El hecho de haberse cruzado así, en una escena
tan típica de barrio, tan cotidiana, daba cuentas de que ambas parejas estaban
habitando el mismo territorio, con una cercanía demasiado estrecha para las
ajustadas normas de seguridad que la organización intentaba mantener a raja
tabla, pretendiendo de ese modo evitar o disminuir las posibilidades de que sus
militantes fueran capturados por el enemigo.

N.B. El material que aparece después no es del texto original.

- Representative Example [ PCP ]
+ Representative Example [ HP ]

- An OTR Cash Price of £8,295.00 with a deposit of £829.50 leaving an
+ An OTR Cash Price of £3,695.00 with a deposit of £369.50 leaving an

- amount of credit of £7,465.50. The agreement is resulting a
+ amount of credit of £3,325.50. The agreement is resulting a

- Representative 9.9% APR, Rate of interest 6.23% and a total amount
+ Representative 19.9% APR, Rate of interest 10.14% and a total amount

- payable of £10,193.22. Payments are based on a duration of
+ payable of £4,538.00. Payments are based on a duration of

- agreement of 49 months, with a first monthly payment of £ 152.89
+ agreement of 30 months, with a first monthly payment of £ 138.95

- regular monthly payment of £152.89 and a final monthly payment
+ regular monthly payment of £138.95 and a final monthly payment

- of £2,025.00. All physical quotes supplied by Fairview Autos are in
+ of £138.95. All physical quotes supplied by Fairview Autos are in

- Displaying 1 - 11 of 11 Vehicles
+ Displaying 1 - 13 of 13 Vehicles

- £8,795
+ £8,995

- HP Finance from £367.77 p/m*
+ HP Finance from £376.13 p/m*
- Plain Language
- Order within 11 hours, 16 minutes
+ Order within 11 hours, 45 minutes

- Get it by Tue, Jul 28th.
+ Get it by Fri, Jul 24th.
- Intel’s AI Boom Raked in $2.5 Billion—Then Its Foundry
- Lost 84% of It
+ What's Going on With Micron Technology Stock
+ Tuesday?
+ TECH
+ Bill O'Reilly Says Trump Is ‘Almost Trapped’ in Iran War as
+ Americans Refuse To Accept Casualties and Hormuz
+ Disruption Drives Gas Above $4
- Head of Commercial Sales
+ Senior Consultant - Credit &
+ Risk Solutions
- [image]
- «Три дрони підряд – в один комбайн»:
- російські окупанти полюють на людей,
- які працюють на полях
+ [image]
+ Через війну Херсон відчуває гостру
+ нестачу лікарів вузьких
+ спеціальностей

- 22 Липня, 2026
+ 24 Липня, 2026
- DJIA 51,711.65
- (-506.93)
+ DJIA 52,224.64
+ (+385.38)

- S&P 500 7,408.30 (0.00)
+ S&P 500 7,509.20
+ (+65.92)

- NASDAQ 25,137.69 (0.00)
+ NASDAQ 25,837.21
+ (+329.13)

Así que partir de ese día, todas las noches, a
las 10 en punto, tenían que darse una vuelta por la placita para hacer una cita
de control. Me acuerdo que un día Lucho
se enojó con Mario, porque siempre llegaba tarde. Y le dijo que si seguía así,
nos iba a hacer caer a todos. Mario se excusaba, pero Lucho era duro. María
cuenta que Lucho solía increpar a Mario con una frase que utilizaba como
latiguillo: “Las 10 son las 10, compañero”. Que la frase terminara así, con esa
palabra, daba cuenta del aprecio que se tejía detrás de la rigurosidad
militante. Aprecio que llevó a Lucho a decir: “parece un pajarito”, cuando
Mario le presentó a Selva, su hija recién nacida. Eran blanquita y con piquito muy rosado, subraya María. Y le quedó Pajarito nomás.